**EXERCISE DETAILS**
The result should be a word-for-word retyping of the entries below, free of pictures.

─── RECORDED DATA

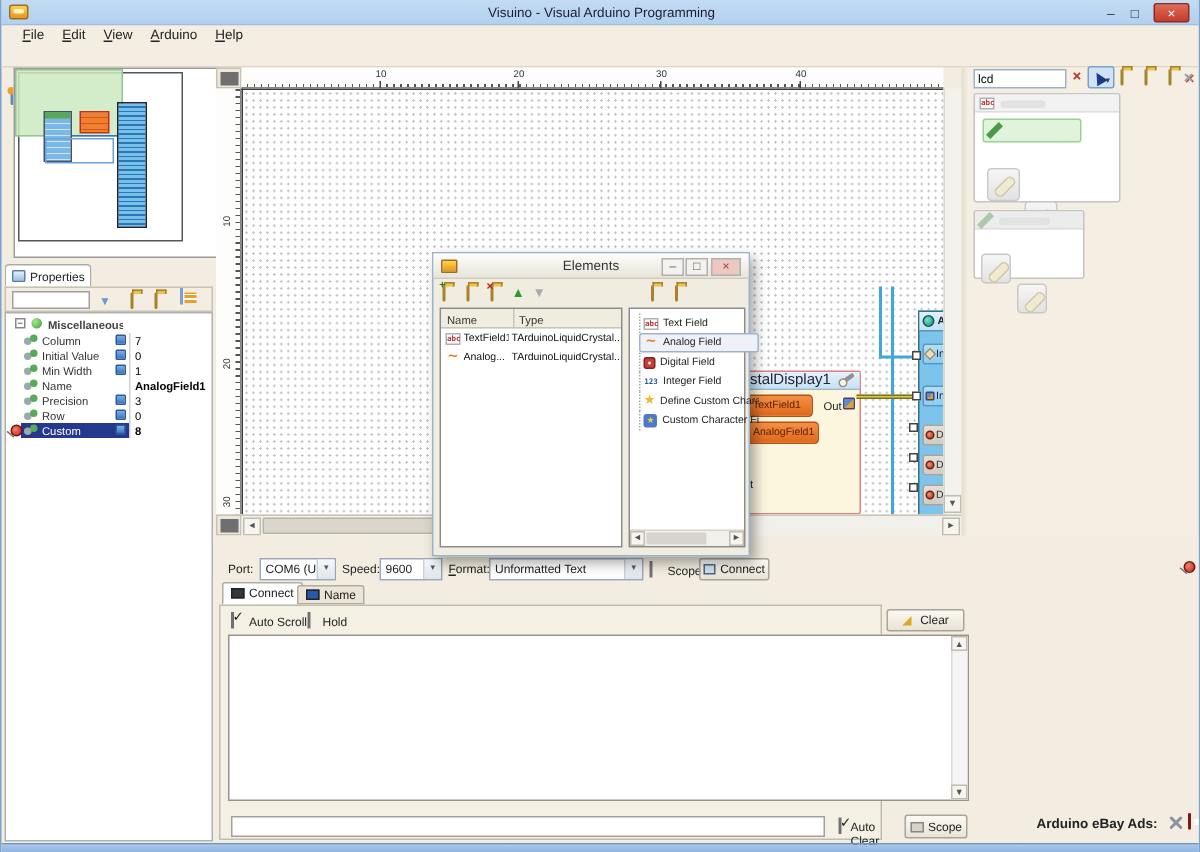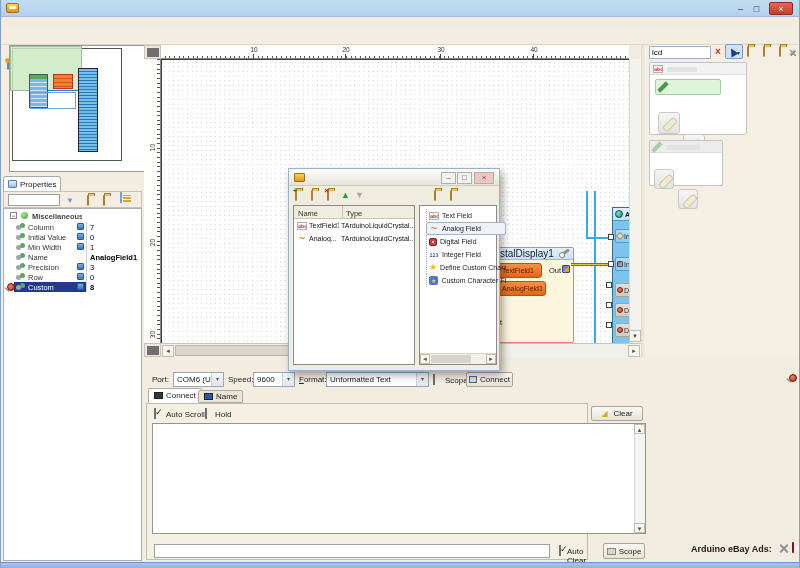"Visuino - Visual Arduino Programming" div.a { html: none -> <div>Visuino - Visual Arduino Programming</div> }
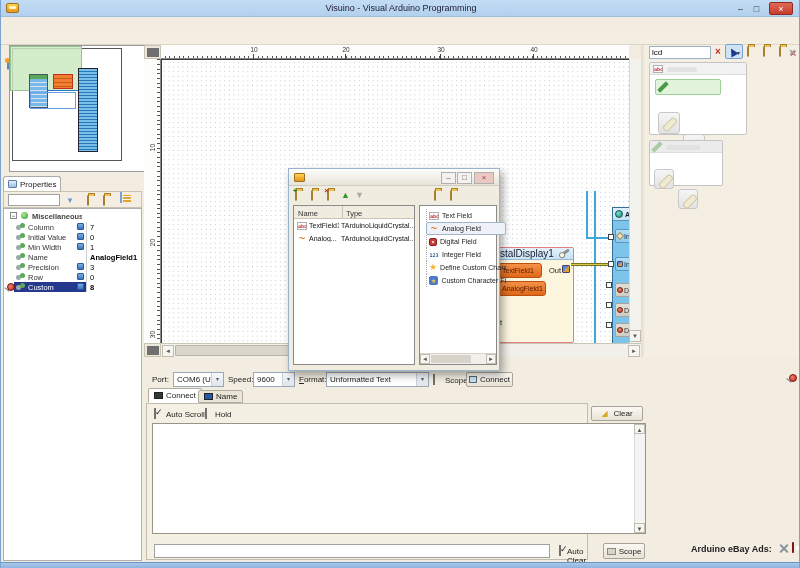"File" div.a { html: none -> <div> <span><u>F</u>ile</span> <span><u>E</u>dit</span> <span><u>V</u>iew</span> <span><u>A</u>rduino</span> <span><u>H</u>elp</span> </div> }
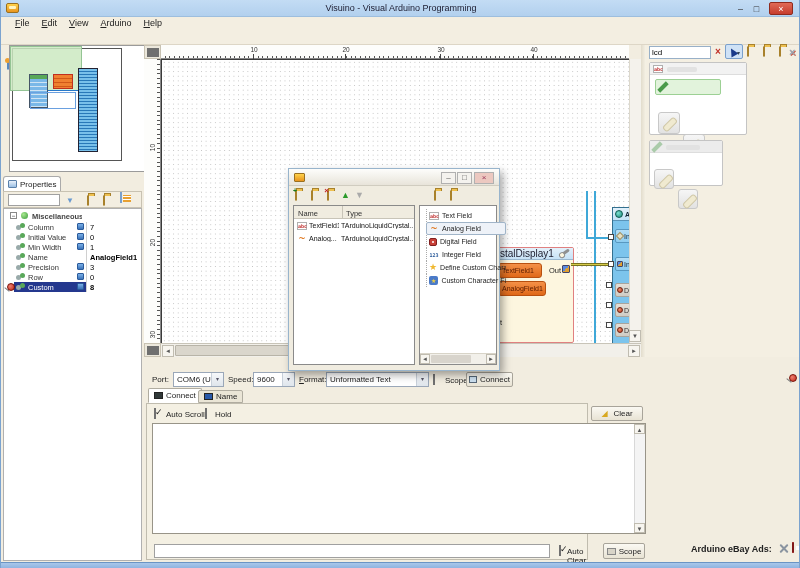"Elements" div.a { html: none -> <div>Elements</div> }
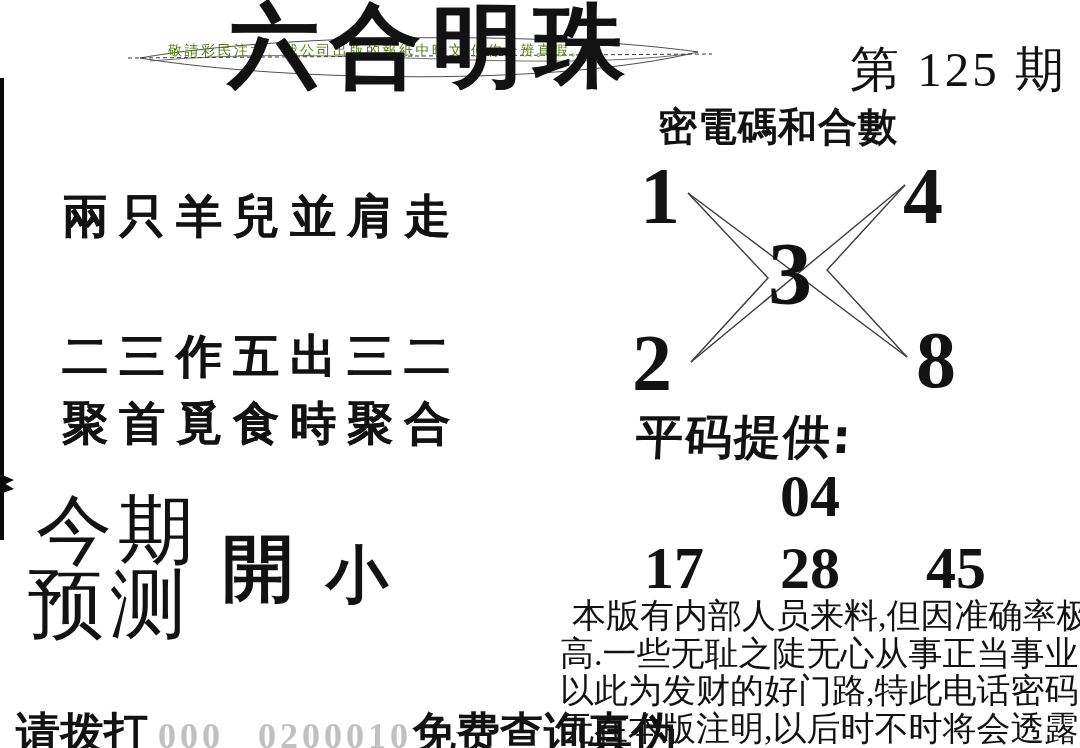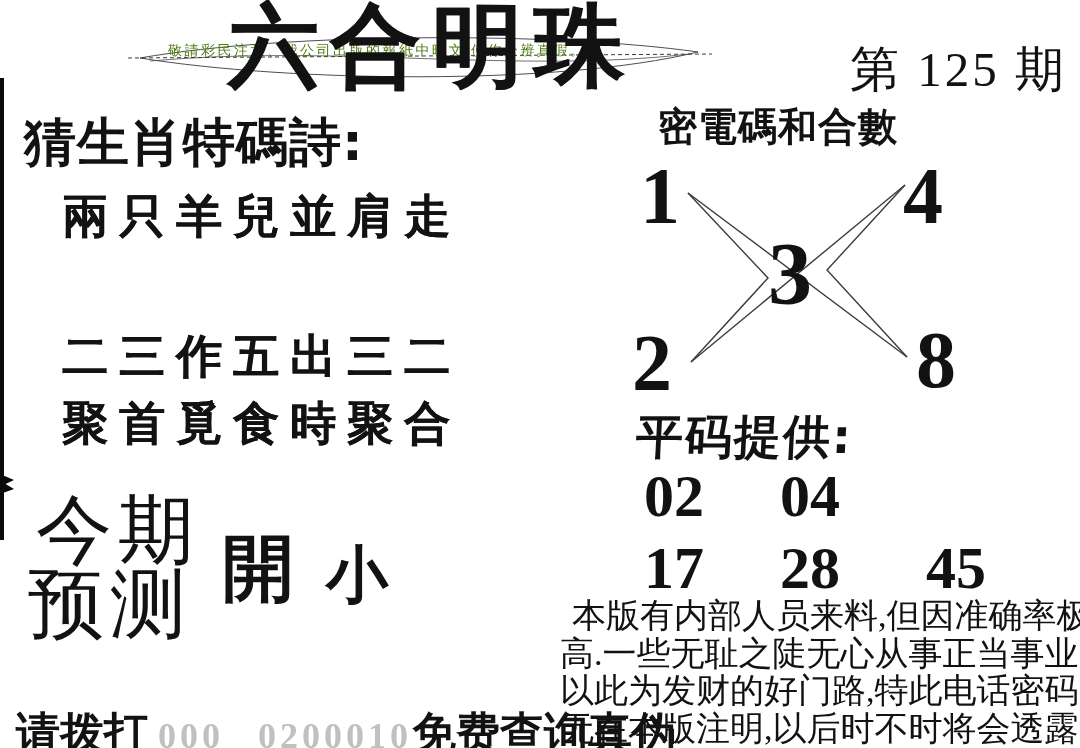"猜生肖特碼詩:" div.poem-heading { html: <div>猜生肖特碼詩:</div> -> none }
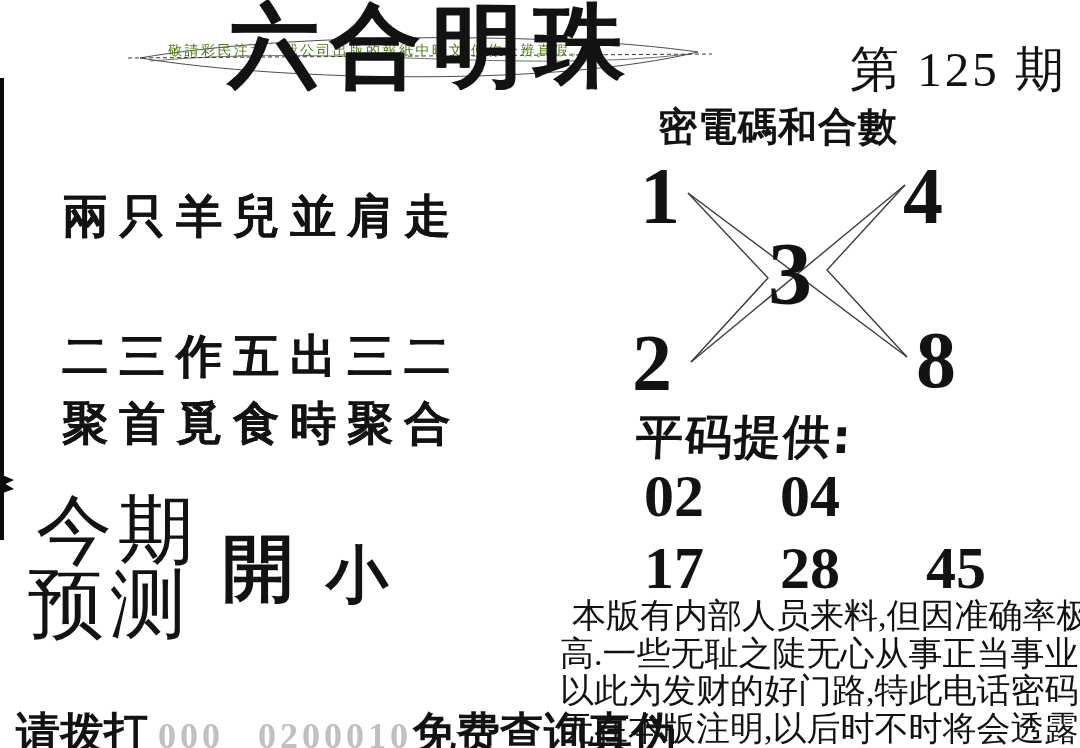"02" div.pm { html: <div>02</div> -> none }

──────

**RESULT FOR THIS TASK**
"Visuino - Visual Arduino Programming" div.a { html: none -> <div>Visuino - Visual Arduino Programming</div> }
"File" div.a { html: none -> <div> <span><u>F</u>ile</span> <span><u>E</u>dit</span> <span><u>V</u>iew</span> <span><u>A</u>rduino</span> <span><u>H</u>elp</span> </div> }
"Elements" div.a { html: none -> <div>Elements</div> }
"猜生肖特碼詩:" div.poem-heading { html: <div>猜生肖特碼詩:</div> -> none }
"02" div.pm { html: <div>02</div> -> none }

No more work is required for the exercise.